Tenants in Massachusetts can be evicted for a number of different reasons, including not paying rent or violating the lease. However, there may be a few things you can do to postpone the eviction, or perhaps even stop it altogether.
If your landlord decides to evict you, you will first receive a written notice that states the reason for the eviction and a time period to either comply with the notice, if possible, or move out of the rental unit. In Massachusetts, you could typically receive one of three types of eviction notices, depending on the reason for the eviction:
It is important to note that tenants are not automatically evicted when the time period runs out. An eviction is a legal proceeding. If you did not comply with the eviction notice by the time the notice period ends, your landlord can then go to court and file the necessary paperwork to begin the eviction lawsuit against you. Depending on how busy the courts are, it could take anywhere from a week to months before a sheriff is ordered to evict you on a certain date. You can remain living in the rental unit until the sheriff is ordered to evict you, but remember that you will be required to pay the landlord rent until the day you move out of the unit.

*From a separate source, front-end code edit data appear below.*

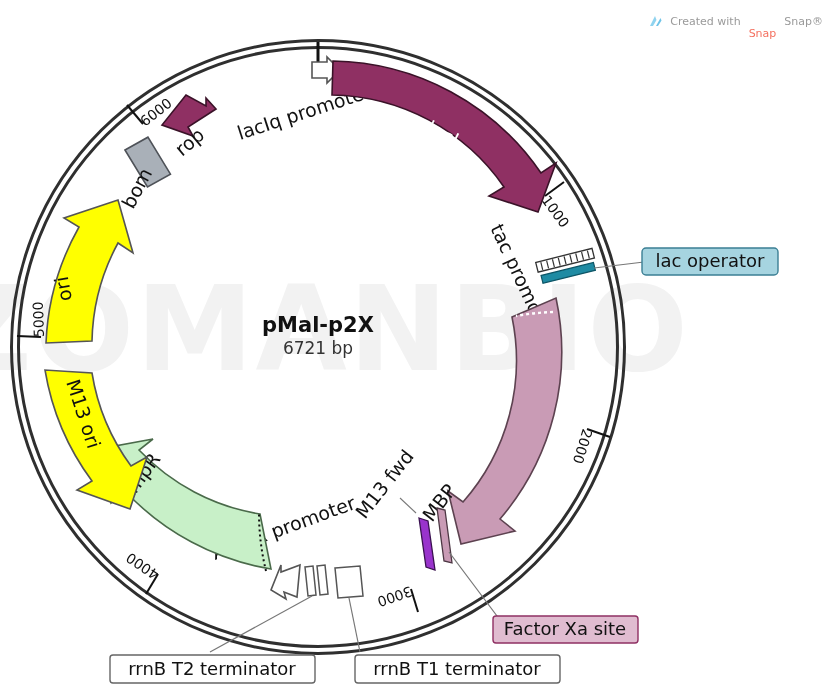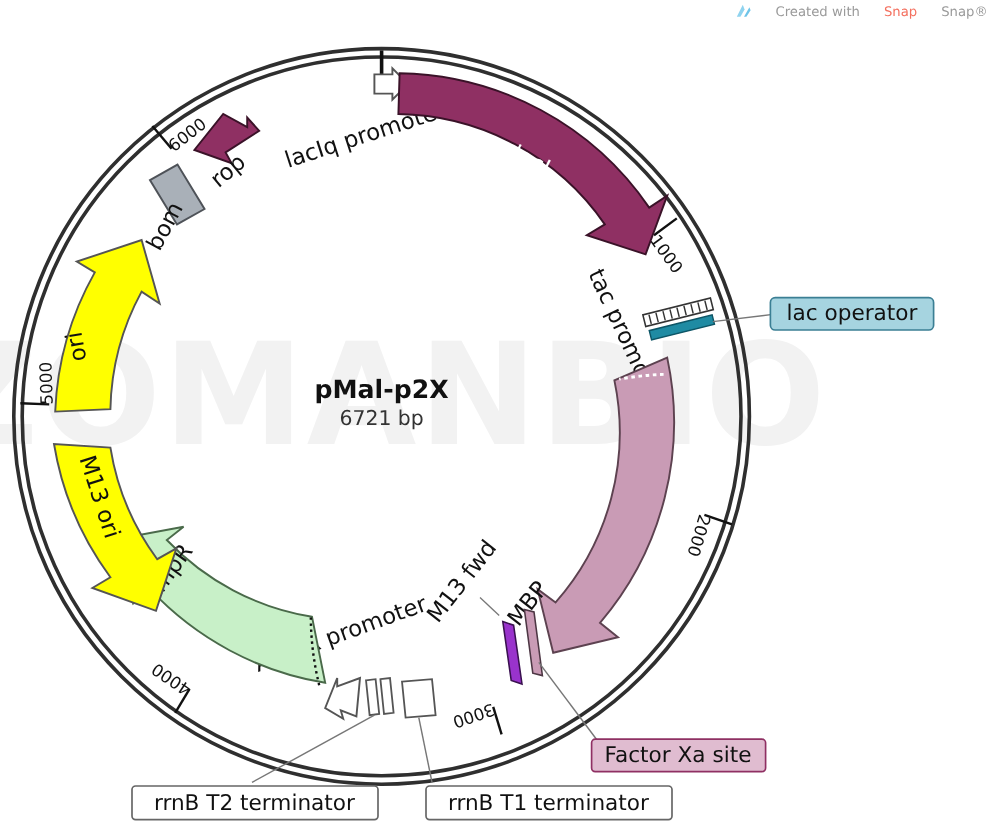--- a/index.html
+++ b/index.html
@@ -7,7 +7,7 @@
        font-family:"DejaVu Sans","Liberation Sans",sans-serif;}
   #map{position:absolute;left:0;top:0;width:831px;height:690px;}
   .snapgene-credit{position:absolute;right:8px;top:3px;font-size:11px;color:#9a9a9a;
-       display:flex;align-items:center;gap:20px;font-family:"DejaVu Sans",sans-serif;}
+       display:flex;align-items:center;gap:8px;font-family:"DejaVu Sans",sans-serif;}
   .sg-logo{display:inline-block;width:13px;height:13px;}
   .sg-snap{color:#f4705f;}
   .sg-gene{color:#9a9a9a;}

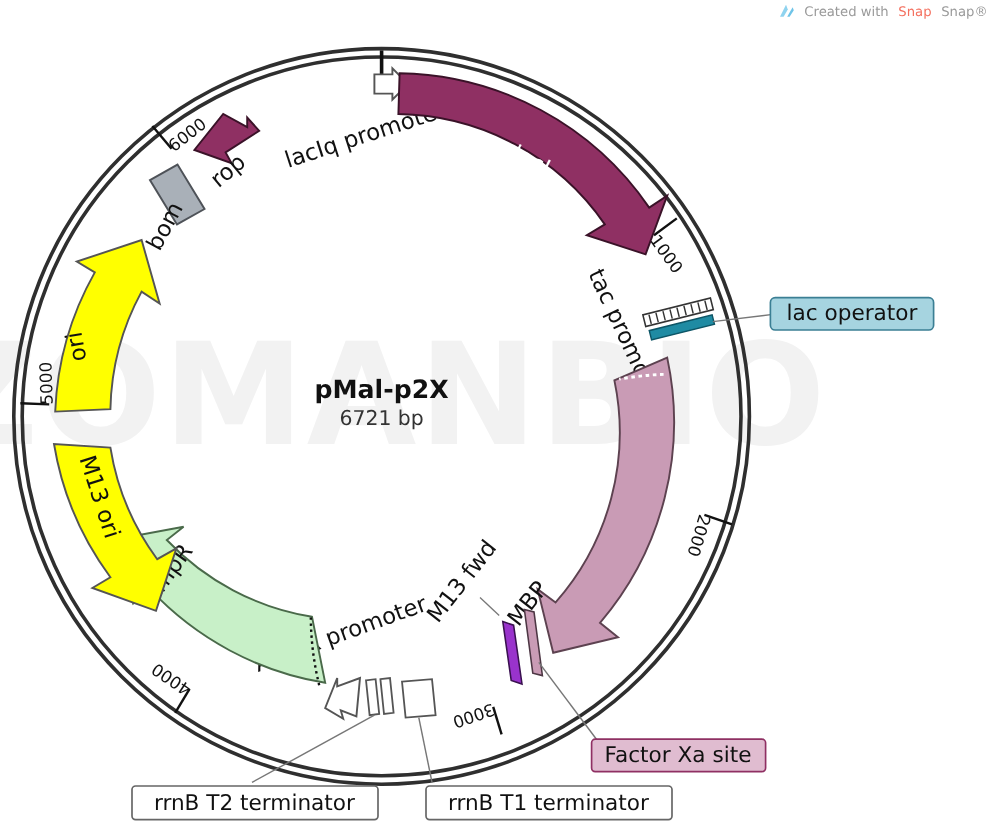--- a/index.html
+++ b/index.html
@@ -9,7 +9,7 @@
   .snapgene-credit{position:absolute;right:8px;top:3px;font-size:11px;color:#9a9a9a;
        display:flex;align-items:center;gap:8px;font-family:"DejaVu Sans",sans-serif;}
   .sg-logo{display:inline-block;width:13px;height:13px;}
-  .sg-snap{color:#f4705f;}
+  .sg-snap{color:#f4705f;margin-top:24px;}
   .sg-gene{color:#9a9a9a;}
   text{font-family:"DejaVu Sans","Liberation Sans",sans-serif;}
   .lbl{font-size:19px;fill:#111;}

Also, keep in mind that there are negative consequences to being evicted, other than losing your home. An eviction will have a negative impact on your credit report, and it could affect your prospects for future housing. Some landlords will not rent to people who have been evicted from a previous location.
For more information on the eviction process in Massachusetts, see The Eviction Process in Massachusetts. Also, if you are being evicted because the rental property is being foreclosed, see the Nolo article Rights of Renters in Foreclosure.
If you are considering filing for bankruptcy to stop your eviction, you should look at Evictions and the Automatic Stay in Bankruptcy. Filing for bankruptcy may not stop an eviction, and you should carefully consider your options before doing so.
If you receive an eviction notice, you should first try talking to your landlord. You may be able to come to an agreement without going to court. An eviction will cost both of you money (as well as time), and your landlord may be willing to stop the eviction if you agree to certain terms, such as paying rent you owe or stopping behavior that violates the lease. If you can't come to an agreement that prevents you from moving out, perhaps you can agree on a certain date and time for when you will move out of the rental unit.
If you and the landlord are able to agree on anything, be sure to get the agreement in writing, signed and dated by both of you.
If you are being evicted for not paying rent, then your eviction notice will state that you have 14 days to pay rent before your landlord can file an eviction lawsuit against you. If you comply with the eviction notice by paying all the rent due within 14 days, then, in Massachusetts, the landlord must not proceed with the eviction (see Mass. Gen. Laws Ann. ch. 186 § 11).
If you are not able to comply with the eviction notice within the time period stated in the notice, then you should talk to your landlord. For example, if you can't pay the rent in full within 14 days but you could by the end of the month, you should talk to your landlord to see if you can arrange to pay later. If your landlord agrees to terms that are different from the eviction notice, then you should get the agreement in writing.
If you do not comply with the eviction notice and you and your landlord are not able to reach an agreement, then your landlord can file the eviction lawsuit with the court. You will receive a copy of the paperwork after your landlord files, and you will then be required to file an answer in response to your landlord's complaint. An answer is a document that allows you to state the reasons why you should not be evicted. This is where you need to put any defenses to the eviction, such as the landlord trying to evict you with "self-help" procedures. In Massachusetts, it is illegal for your landlord to shut off your utilities or change the locks on your doors in an effort to force you to move out of the rental unit. If your landlord has tried any of these "self-help" procedures, you may be able to use that as a defense against your eviction (see Mass. Gen. Laws Ann. ch. 186 §§ 14 and 15F). For more ideas on possible defenses against an eviction, see Tenant Defenses to Evictions in Massachusetts. You should also contact a lawyer to ensure you are using the best defenses available to you.
You must file an answer if you wish to postpone or stop the eviction. If you do not file an answer, then the judge will rule in the landlord's favor, and the eviction will proceed, most likely without a trial. For more information on the eviction process, see the online self-help center of the Massachusetts court system.
Regardless of whether you file an answer, a trial will be scheduled. You must attend this trial. At the trial, the judge will consider both sides of the argument and make a decision.
Even if you don't have any defenses against the eviction, you should still attend the trial and talk to the judge. Depending on your circumstances (such as if you have minor children living at home or health issues), the judge might not schedule the eviction right away. The judge might give you a little extra time to prepare and move out of the rental unit before ordering a sheriff to perform the eviction. Keep in mind, though, that you will still owe your landlord rent until you move out of the rental unit.